May issue 2017

By | Movies | Published 7 years ago

The year is 1931 and the Shanghai Express, a passenger train, journeys down its ordained route from Peiping (Beijing) to Shanghai, through a China embroiled in a civil war. During the voyage, the lives of a curious mix of passengers unfold before our eyes. Two of them in particular, a courtesan known as ‘Shanghai Lily’ (Marlene Dietrich) and an English officer named Donald Harvey (Clive Brook), have history together. As communist rebels seize the train, and some passengers are faced with matters of life and death, they are forced to rise above their differences.

It helps to know that the director of Shanghai Express (1932), Josef von Sternberg, and the heroine of the film, Dietrich, had been engaged in a tumultuous love affair ever since he had discovered her at a Berlin cabaret in 1930 and transformed her into an actress of international acclaim. Dietrich’s sexual promiscuity had jarred Sternberg and the effects of this manifested themselves in the films he made with her. While in real life Sternberg found Dietrich to be unfaithful and hard to control, on the set of his films, he was infamous for being a control-freak and a tyrant, dictating every last detail.

In the film, Harvey is a scarred former lover of Lily’s, their relationship having ended due to an insensitive attempt by Lily to test his love. Throughout the film, Lily highlights the importance of faith and trust in relationships — possibly a concept Sternberg often found himself struggling to reconcile with, in his relations with Dietrich. At the same time, the film challenges society’s distrustful and critical attitude towards prostitutes. While all passengers aboard the Shanghai Express look down upon Shanghai Lily and her companion Hui Fei (Anna May Wong), it is these two who play the most heroic roles in protecting passengers when the train is hijacked. We learn that commonly perceived notions of ‘respectability’ are based on fickle foundations and posturing, while those who are outcasts in society can exhibit depth and substance. The concept of ‘faith’ is dissected further when Reverend Carmichael points out Lily’s positive attributes to Harvey.

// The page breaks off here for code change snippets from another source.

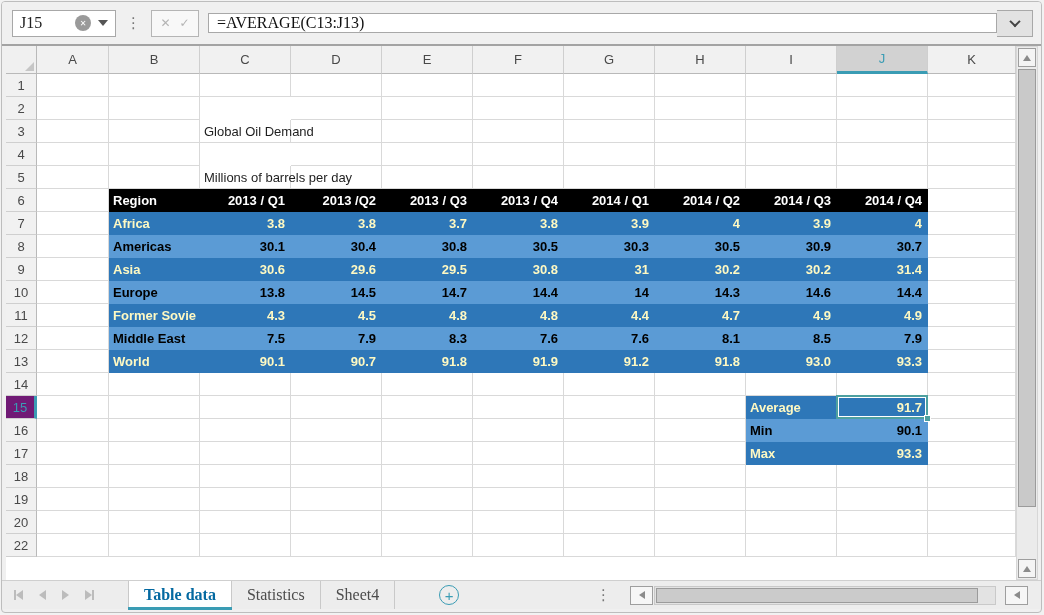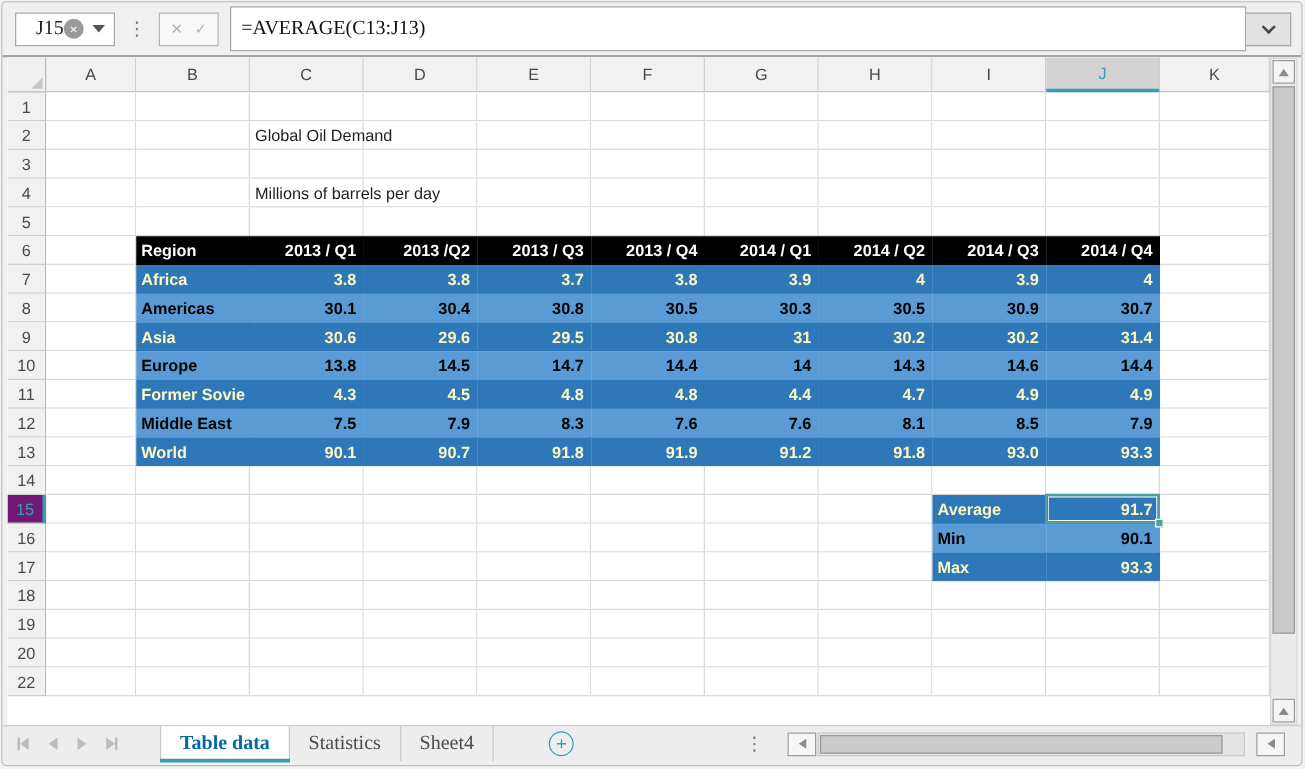--- a/index.html
+++ b/index.html
@@ -13,9 +13,9 @@
   
   .formula-row { flex:0 0 44px; display:flex; align-items:center; padding:0 8px 0 10px;
                  border-bottom:2px solid #a3a3a3; background:#f0f0f0; }
-  .name-box { width:80px; height:27px; background:#fff; border:1px solid #a8a8a8;
+  .name-box { width:104px; height:27px; background:#fff; border:1px solid #a8a8a8;
               display:flex; align-items:center; padding:0 5px 0 7px;
-              font-family:"Liberation Serif", serif; font-size:16px; color:#222;text-align:right; }
+              font-family:"Liberation Serif", serif; font-size:16px; color:#222; }
   .nb-text { flex:1; }
   .nb-clear { width:16px; height:16px; border-radius:50%; background:#9a9a9a; color:#fff;
               font-size:8px; font-weight:bold; display:flex; align-items:center; justify-content:center;

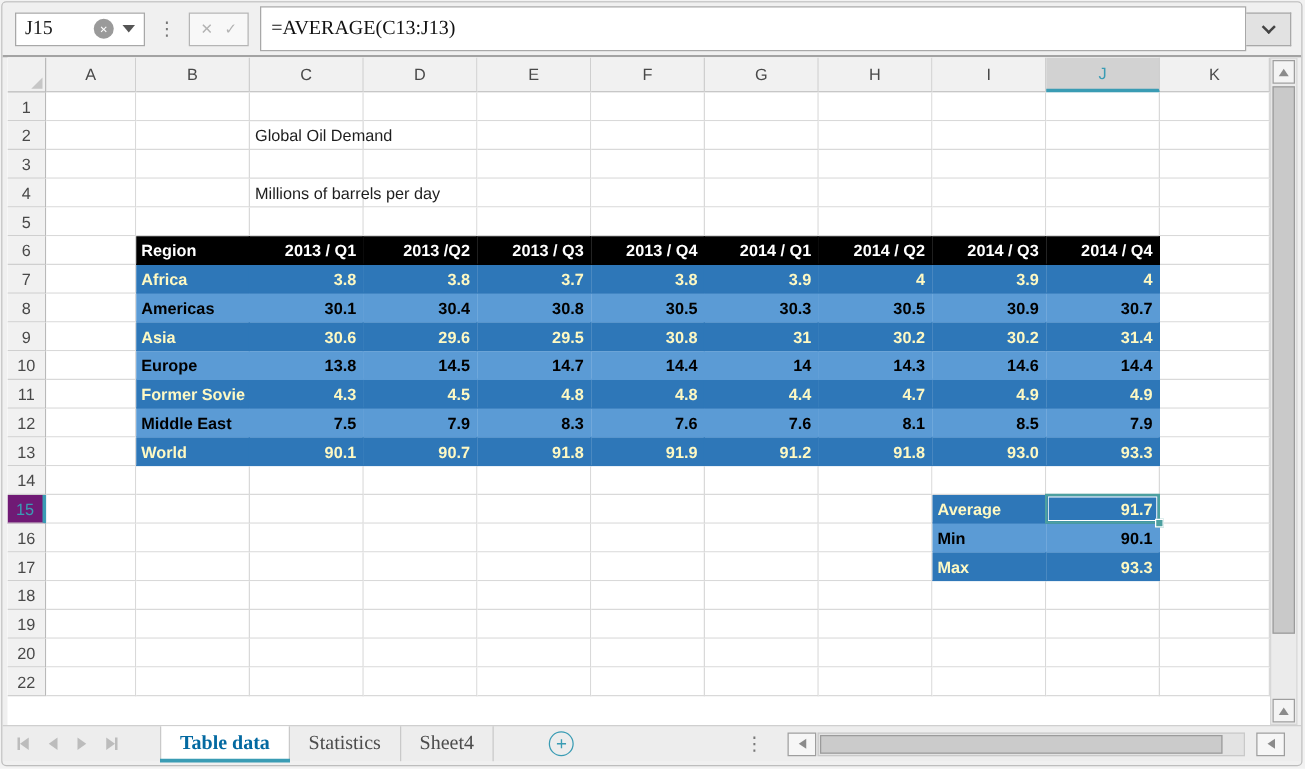--- a/index.html
+++ b/index.html
@@ -26,7 +26,7 @@
   .fx-group { width:48px; height:27px; border:1px solid #b5b5b5; background:#f8f8f8;
               display:flex; align-items:center; justify-content:center; gap:9px; }
   .fx-group span { color:#b3b3b3; font-size:12px; font-family:"DejaVu Sans", sans-serif; }
-  .formula-input { flex:1; height:36px; margin-left:9px; background:#fff; border:1px solid #a8a8a8;
+  .formula-input { flex:1; height:20px; margin-left:9px; background:#fff; border:1px solid #a8a8a8;
                    display:flex; align-items:center; padding:0 8px; white-space:nowrap; overflow:hidden;
                    font-family:"Liberation Serif", serif; font-size:16px; color:#111; }
   .fx-expand { width:36px; height:27px; background:#e2e2e2; border:1px solid #a8a8a8; border-left:none;

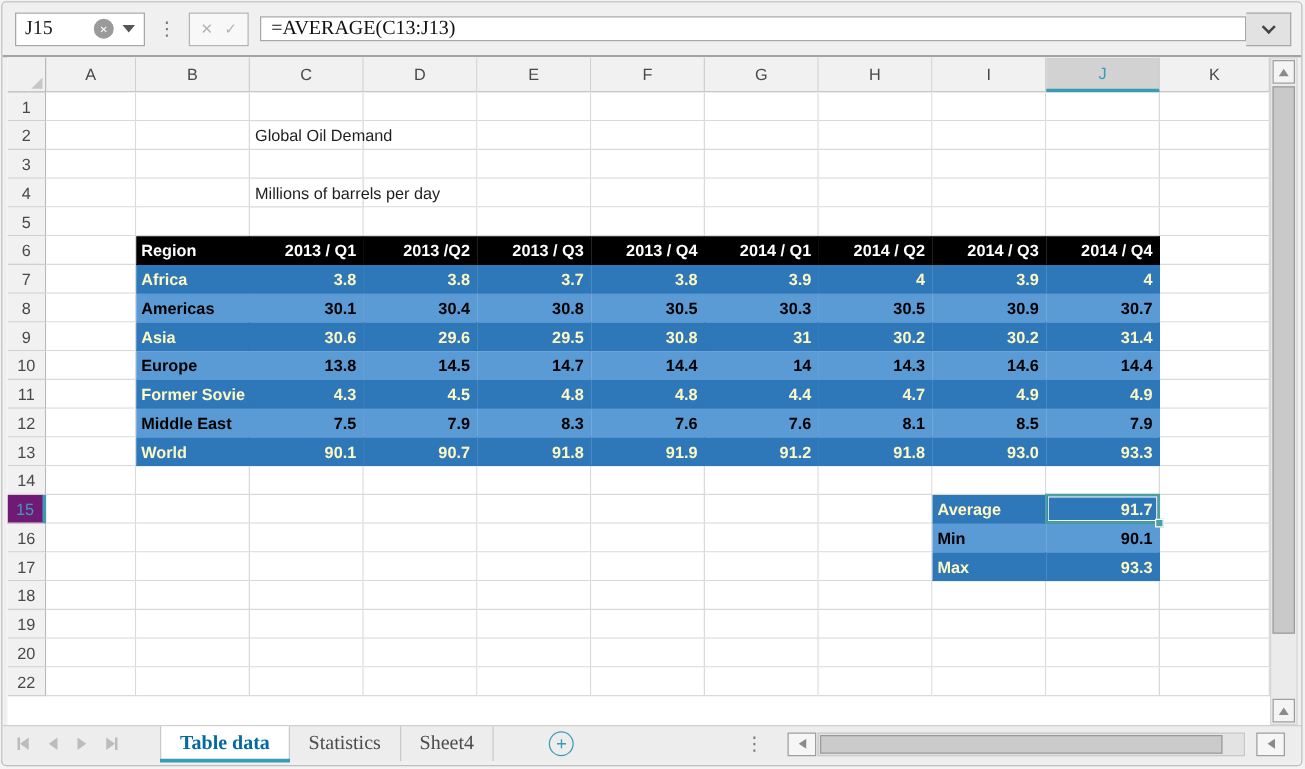--- a/index.html
+++ b/index.html
@@ -60,7 +60,7 @@
           font-size:13px; color:#1e1e1e; display:flex; align-items:center;
           padding:0 5px 0 4px; overflow:hidden; position:relative; background:#fff; white-space:nowrap; }
   .a-r { justify-content:flex-end; }
-  .s-text { overflow:visible; z-index:2; background:transparent; }
+  .s-text { overflow:visible; z-index:2; background:transparent;margin-top:23px; }
   .s-th   { background:var(--thbg);  color:#fff; font-weight:bold; border-color:var(--thbg); }
   .s-dark { background:var(--dark);  color:#fef9c3; font-weight:bold; border-color:var(--dark); }
   .s-light{ background:var(--light); color:#000000; font-weight:bold; border-color:var(--light); }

While the story is fairly simple and straightforward, it is Sternberg’s signature atmospheric cinematography, of a German Expressionist kind, that makes its own subtle implications. To this day, viewers will find shots such as that of the train in motion, as soldiers sit on top of it and Chinese townsfolk look on, strangely appealing and advanced for their time. The conflict of cultures — of East and West — are powerfully captured as the train, a creation of the West, moves through an environment in which it looks almost alien and out of place. The play of light and shadows is intensified as some scenes take place behind sheer curtains, which inevitably serve as filters of sorts for the camera lens, lending a sinister element to the environment.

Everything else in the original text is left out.